Let us give our love fully and
our attention undivided,
after all, they are our children.
--------------------------------------------------------------------------------
FATHER FORGETS
W. Livingston Larned
condensed as in "Readers Digest"
Listen, son: I am saying this as you lie asleep,
one little paw crumpled under your cheek
and the blond curls stickily wet on your damp forehead.
I have stolen into your room alone.
Just a few minutes ago,
as I sat reading my paper
in the library, a stifling wave of remorse swept over me.
Guiltily I came to your bedside.
There are the things I was thinking, son:
I had been cross to you.
I scolded you as you were dressing
for school because you gave
your face merely a dab with a towel.
I took you to task for not cleaning your shoes.
I called out angrily when you threw
some of your things on the floor.
At breakfast I found fault, too.
You spilled things.
You gulped down your food.
You put your elbows on the table.
You spread butter too thick on your bread.
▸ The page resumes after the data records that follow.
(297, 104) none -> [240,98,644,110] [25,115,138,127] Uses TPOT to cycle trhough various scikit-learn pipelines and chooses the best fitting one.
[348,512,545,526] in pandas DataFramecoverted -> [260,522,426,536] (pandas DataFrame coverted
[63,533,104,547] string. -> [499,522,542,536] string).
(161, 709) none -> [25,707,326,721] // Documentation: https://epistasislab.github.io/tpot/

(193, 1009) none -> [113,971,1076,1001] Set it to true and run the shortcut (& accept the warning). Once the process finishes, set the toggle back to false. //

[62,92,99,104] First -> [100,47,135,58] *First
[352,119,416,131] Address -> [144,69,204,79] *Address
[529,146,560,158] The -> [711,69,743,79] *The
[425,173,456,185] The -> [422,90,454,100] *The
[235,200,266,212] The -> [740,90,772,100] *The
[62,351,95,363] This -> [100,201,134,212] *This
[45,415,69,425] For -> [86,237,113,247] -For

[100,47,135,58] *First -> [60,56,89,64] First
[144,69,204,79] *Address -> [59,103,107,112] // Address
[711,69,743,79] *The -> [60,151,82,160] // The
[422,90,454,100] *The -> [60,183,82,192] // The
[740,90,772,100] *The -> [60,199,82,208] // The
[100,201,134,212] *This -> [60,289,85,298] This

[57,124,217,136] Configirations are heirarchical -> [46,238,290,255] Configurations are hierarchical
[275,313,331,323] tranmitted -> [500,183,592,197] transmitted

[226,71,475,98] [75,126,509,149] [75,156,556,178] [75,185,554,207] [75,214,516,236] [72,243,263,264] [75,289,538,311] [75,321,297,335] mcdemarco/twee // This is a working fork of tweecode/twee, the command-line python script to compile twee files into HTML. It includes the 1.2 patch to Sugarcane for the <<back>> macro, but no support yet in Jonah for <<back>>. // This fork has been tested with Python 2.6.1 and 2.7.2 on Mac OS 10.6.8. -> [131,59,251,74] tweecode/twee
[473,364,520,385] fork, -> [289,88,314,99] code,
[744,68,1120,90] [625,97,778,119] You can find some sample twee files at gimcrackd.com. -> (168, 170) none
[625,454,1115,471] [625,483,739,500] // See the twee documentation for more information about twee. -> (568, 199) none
And as you started off to play
and I made for my train,
you turned and waved a hand
and called, "Goodbye, Daddy!"
and I frowned, and said in reply,
"Hold your shoulders back!"
Then it began all over again
in the late afternoon.
As I came up the road I spied you,
down on your knees, playing marbles.
There were holes in your stockings.
I humiliated you before
your friends by marching you
ahead of me to the house.
Stockings were expensive-
and if you had to buy them you would
be more careful! Imagine that,
son, from a father!
Do you remember, later,
when I was reading in the library, how
you came in timidly, with a sort
of hurt look in your eyes?
When I glanced up over my paper,
impatient at the interruption,
you hesitated at the door.
"What is it you want?" I snapped.
You said nothing, but ran across
in one tempestuous plunge,
and threw your arms around
my neck and kissed me,
and your small arms tightended
with an affection that God had set
blooming in your heart
and which even neglect could not wither.
And then you were gone,
pattering up the stairs.
Well, son, it was shortly afterwards
that my paper slipped from my hands
and a terrible sickening fear came over me.
What has habit been doing to me?
The habit of finding fault,
of reprimanding-this was my reward
to you for being a boy.
It was not that I did not love you;
it was that I expected too much of youth.
I was measuring you by the yardstick of my own years.
And there was so much that was good and fine and true
in your character. The little heart of you
was as big as the dawn itself over the wide hills.
This was shown by your spontaneous
impulse to rush in and kiss me good night.
Nothing else matters tonight, son.
I have come to your bedside in the darkness,
and I have knelt there, ashamed!
It is feeble atonement;
I know you would not understand
these things if I told them to you
during your waking hours.
But tomorrow I will be a real daddy!
I will chum with you,
and suffer when you suffer,
and laugh when you laugh.
I will bite my tongue
when impatient words come.
I will keep saying as if it were a ritual:
"He is nothing but a boy-a little boy!"
I am afraid I have visualized you as a man.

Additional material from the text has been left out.